**What is needed**: Scan the material for the word "take", and copy each line where it shows up.

**Provided data**:
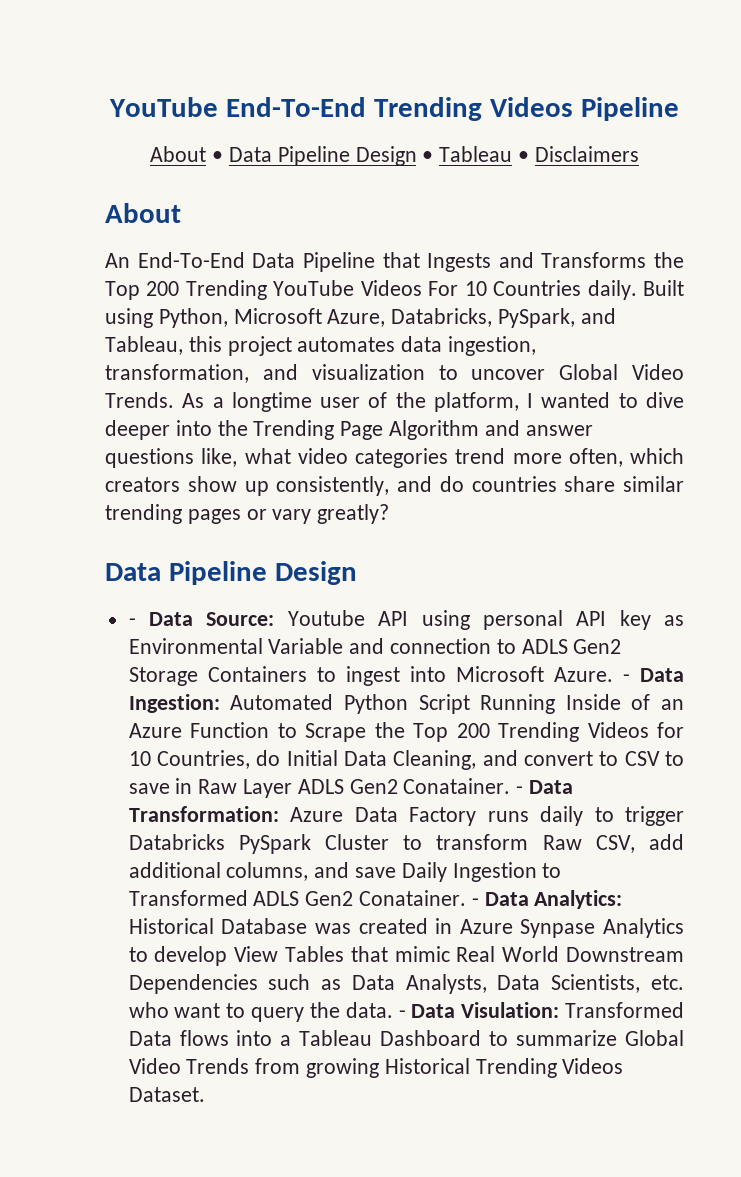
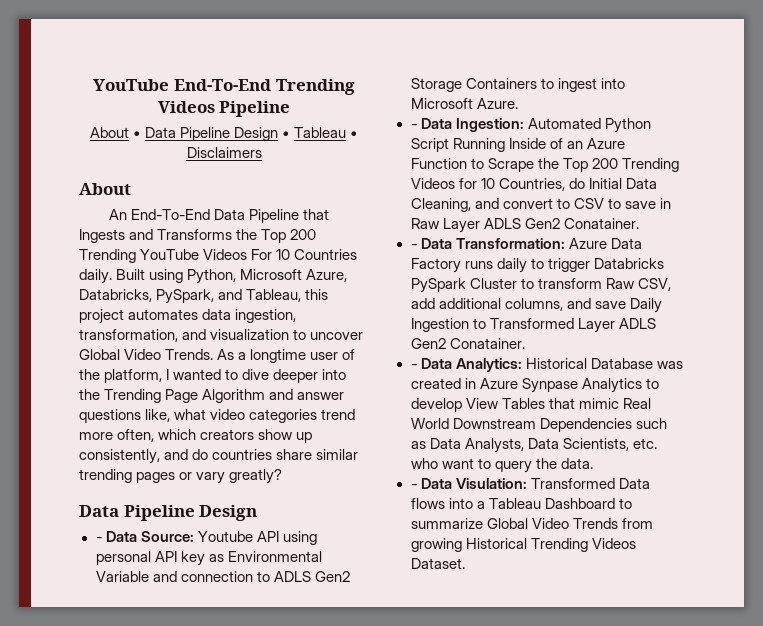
- Youtube API using personal API key as Environmental Variable and connection to ADLS Gen2 Storage Containers to ingest into Microsoft Azure. - Data Ingestion:
+ Youtube API using personal API key as Environmental Variable and connection to ADLS Gen2 Storage Containers to ingest into Microsoft Azure.
+ - Data Ingestion:
- Automated Python Script Running Inside of an Azure Function to Scrape the Top 200 Trending Videos for 10 Countries, do Initial Data Cleaning, and convert to CSV to save in Raw Layer ADLS Gen2 Conatainer. - Data Transformation:
+ Automated Python Script Running Inside of an Azure Function to Scrape the Top 200 Trending Videos for 10 Countries, do Initial Data Cleaning, and convert to CSV to save in Raw Layer ADLS Gen2 Conatainer.
+ - Data Transformation:
- Azure Data Factory runs daily to trigger Databricks PySpark Cluster to transform Raw CSV, add additional columns, and save Daily Ingestion to Transformed ADLS Gen2 Conatainer. - Data Analytics:
+ Azure Data Factory runs daily to trigger Databricks PySpark Cluster to transform Raw CSV, add additional columns, and save Daily Ingestion to Transformed Layer ADLS Gen2 Conatainer.
+ - Data Analytics:
- Historical Database was created in Azure Synpase Analytics to develop View Tables that mimic Real World Downstream Dependencies such as Data Analysts, Data Scientists, etc. who want to query the data. - Data Visulation:
+ Historical Database was created in Azure Synpase Analytics to develop View Tables that mimic Real World Downstream Dependencies such as Data Analysts, Data Scientists, etc. who want to query the data.
+ - Data Visulation:

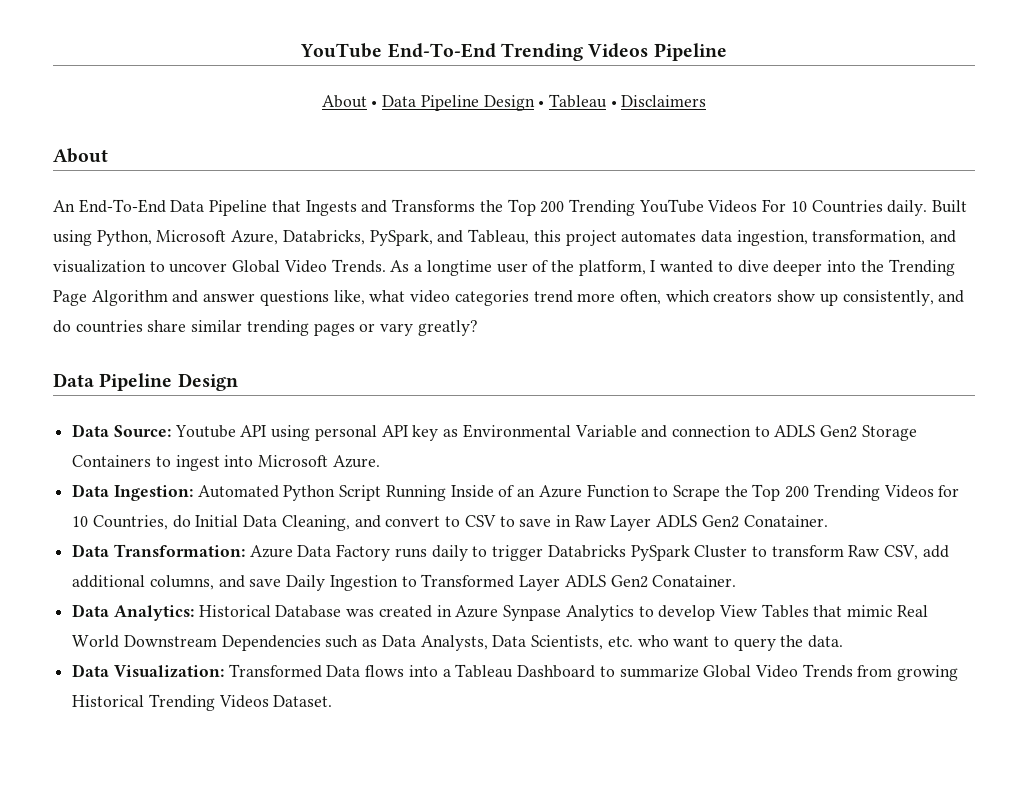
- - Data Source: Youtube API using personal API key as Environmental Variable and connection to ADLS Gen2 Storage Containers to ingest into Microsoft Azure.
+ Data Source: Youtube API using personal API key as Environmental Variable and connection to ADLS Gen2 Storage Containers to ingest into Microsoft Azure.
- - Data Ingestion: Automated Python Script Running Inside of an Azure Function to Scrape the Top 200 Trending Videos for 10 Countries, do Initial Data Cleaning, and convert to CSV to save in Raw Layer ADLS Gen2 Conatainer.
+ Data Ingestion: Automated Python Script Running Inside of an Azure Function to Scrape the Top 200 Trending Videos for 10 Countries, do Initial Data Cleaning, and convert to CSV to save in Raw Layer ADLS Gen2 Conatainer.
- - Data Transformation: Azure Data Factory runs daily to trigger Databricks PySpark Cluster to transform Raw CSV, add additional columns, and save Daily Ingestion to Transformed Layer ADLS Gen2 Conatainer.
+ Data Transformation: Azure Data Factory runs daily to trigger Databricks PySpark Cluster to transform Raw CSV, add additional columns, and save Daily Ingestion to Transformed Layer ADLS Gen2 Conatainer.
- - Data Analytics: Historical Database was created in Azure Synpase Analytics to develop View Tables that mimic Real World Downstream Dependencies such as Data Analysts, Data Scientists, etc. who want to query the data.
+ Data Analytics: Historical Database was created in Azure Synpase Analytics to develop View Tables that mimic Real World Downstream Dependencies such as Data Analysts, Data Scientists, etc. who want to query the data.
- - Data Visulation: Transformed Data flows into a Tableau Dashboard to summarize Global Video Trends from growing Historical Trending Videos Dataset.
+ Data Visualization: Transformed Data flows into a Tableau Dashboard to summarize Global Video Trends from growing Historical Trending Videos Dataset.

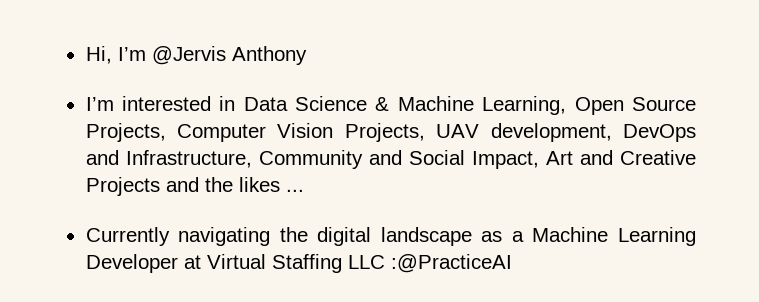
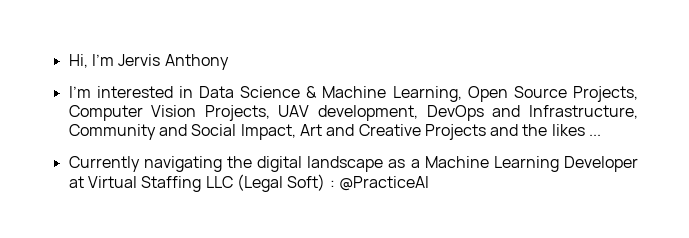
- Hi, I’m @Jervis Anthony
+ Hi, I’m Jervis Anthony
- Currently navigating the digital landscape as a Machine Learning Developer at Virtual Staffing LLC :@PracticeAI
+ Currently navigating the digital landscape as a Machine Learning Developer at Virtual Staffing LLC (Legal Soft) : @PracticeAI

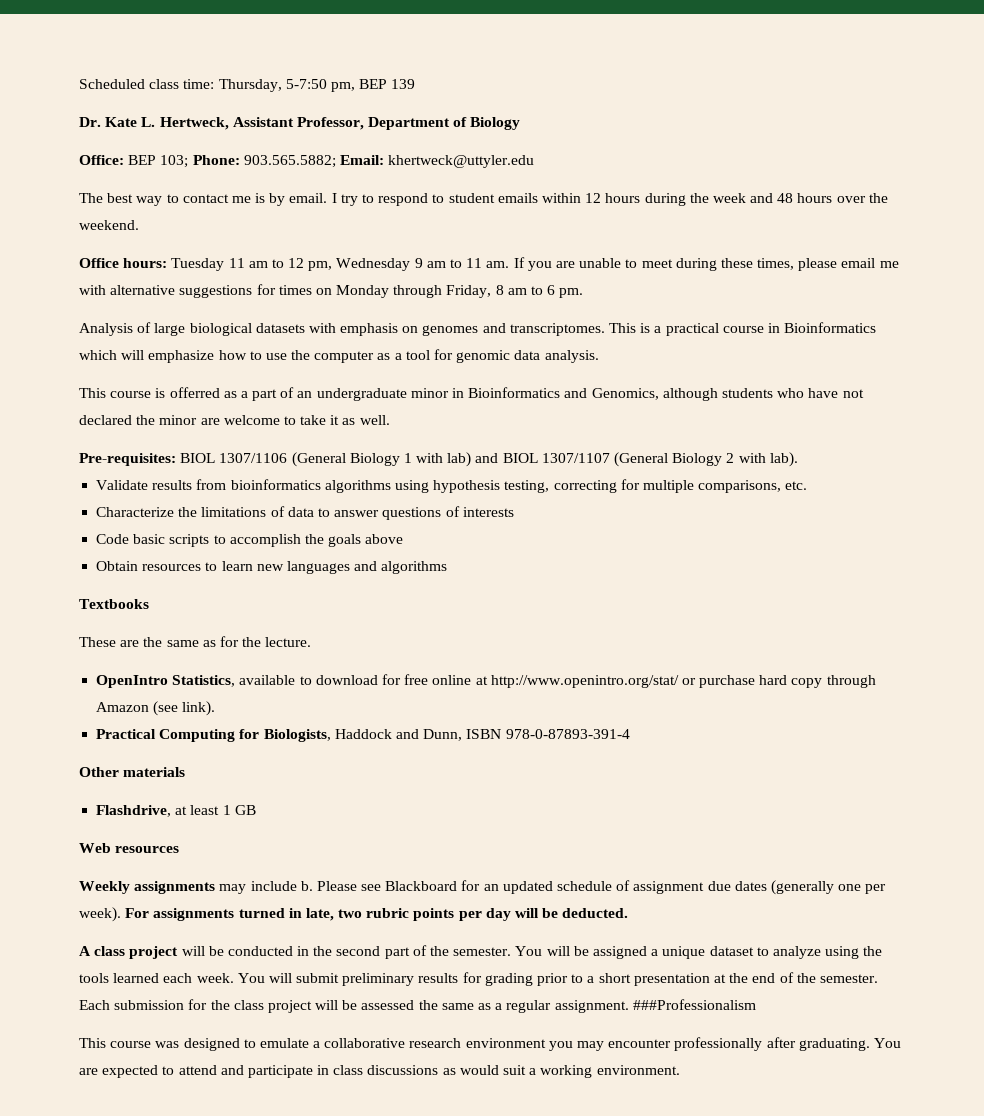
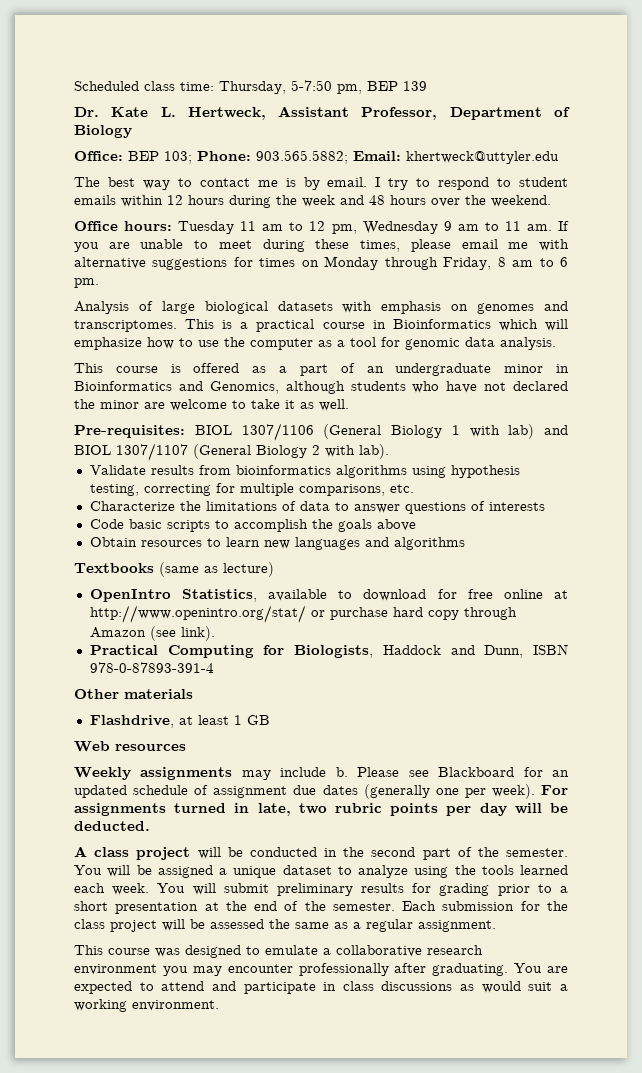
- This course is offerred as a part of an undergraduate minor in Bioinformatics and Genomics, although students who have not declared the minor are welcome to take it as well.
+ This course is offered as a part of an undergraduate minor in Bioinformatics and Genomics, although students who have not declared the minor are welcome to take it as well.
- Textbooks
- These are the same as for the lecture.
+ Textbooks (same as lecture)
- ###Professionalism

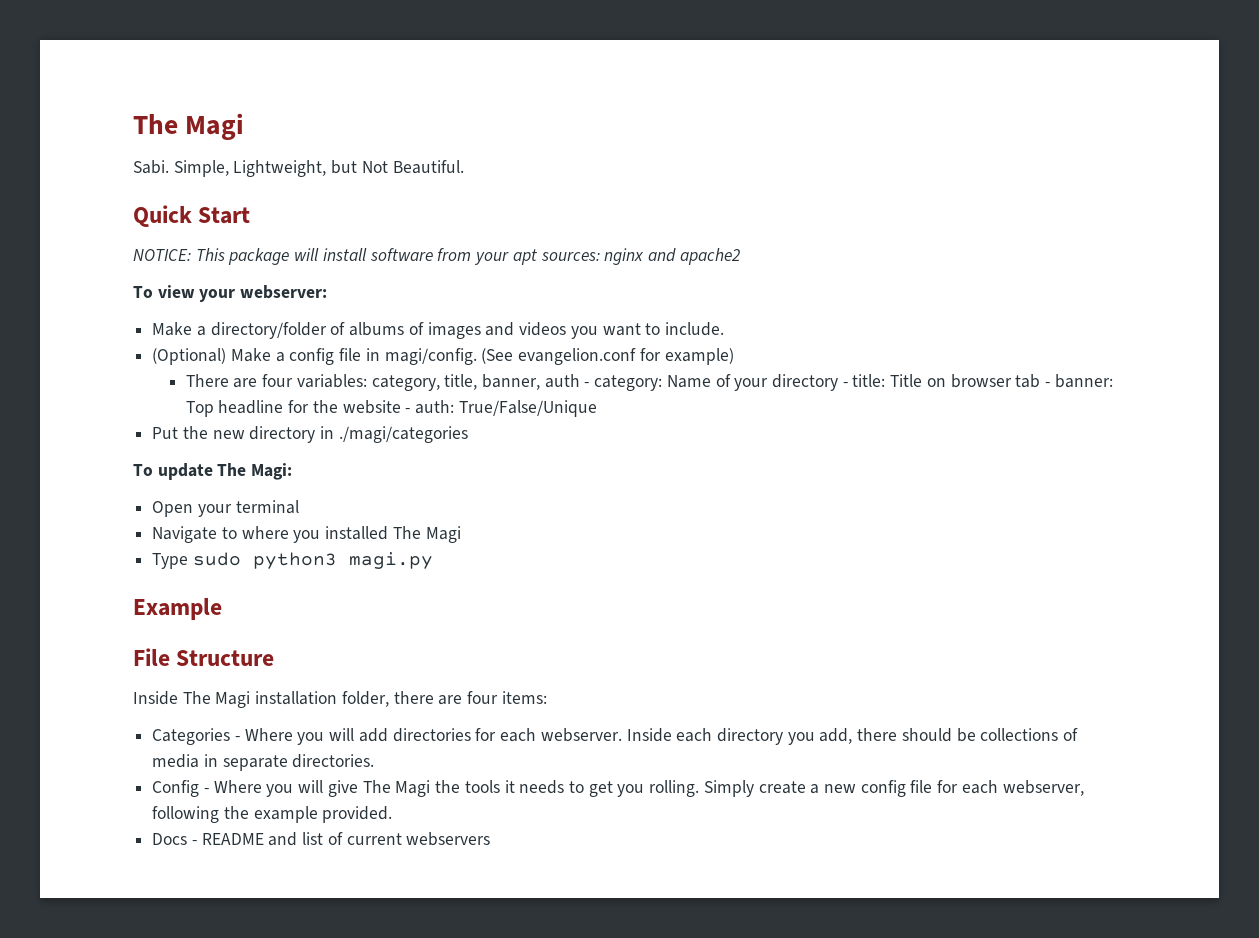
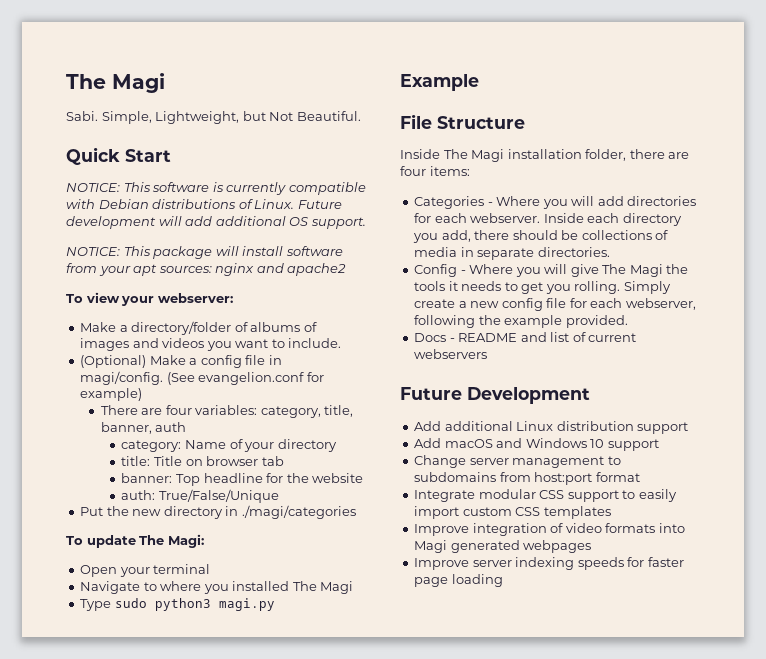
+ NOTICE: This software is currently compatible with Debian distributions of Linux. Future development will add additional OS support.
- There are four variables: category, title, banner, auth - category: Name of your directory - title: Title on browser tab - banner: Top headline for the website - auth: True/False/Unique
+ There are four variables: category, title, banner, auth
+ category: Name of your directory
+ title: Title on browser tab
+ banner: Top headline for the website
+ auth: True/False/Unique
+ Future Development
+ Add additional Linux distribution support
+ Add macOS and Windows 10 support
+ Change server management to subdomains from host:port format
+ Integrate modular CSS support to easily import custom CSS templates
+ Improve integration of video formats into Magi generated webpages
+ Improve server indexing speeds for faster page loading

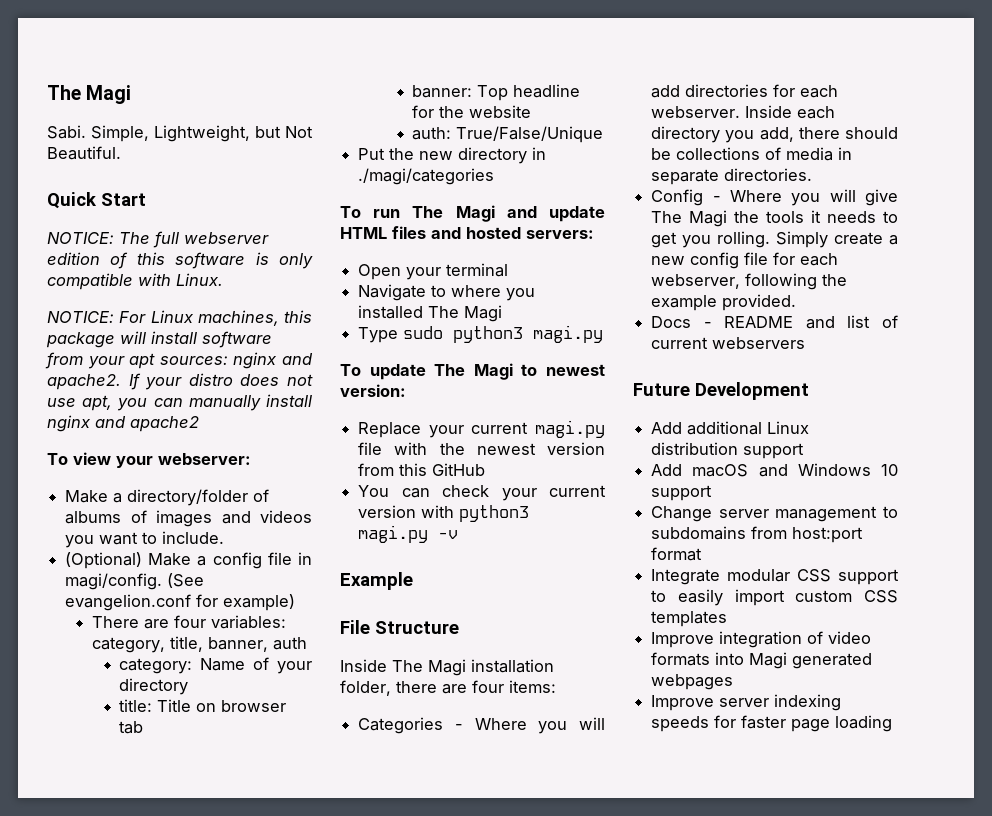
- NOTICE: This software is currently compatible with Debian distributions of Linux. Future development will add additional OS support.
- NOTICE: This package will install software from your apt sources: nginx and apache2
+ NOTICE: The full webserver edition of this software is only compatible with Linux.
+ NOTICE: For Linux machines, this package will install software from your apt sources: nginx and apache2. If your distro does not use apt, you can manually install nginx and apache2
- To update The Magi:
+ To run The Magi and update HTML files and hosted servers:
+ To update The Magi to newest version:
+ Replace your current magi.py file with the newest version from this GitHub
+ You can check your current version with python3 magi.py -v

**Result**:
- This course is offerred as a part of an undergraduate minor in Bioinformatics and Genomics, although students who have not declared the minor are welcome to take it as well.
+ This course is offered as a part of an undergraduate minor in Bioinformatics and Genomics, although students who have not declared the minor are welcome to take it as well.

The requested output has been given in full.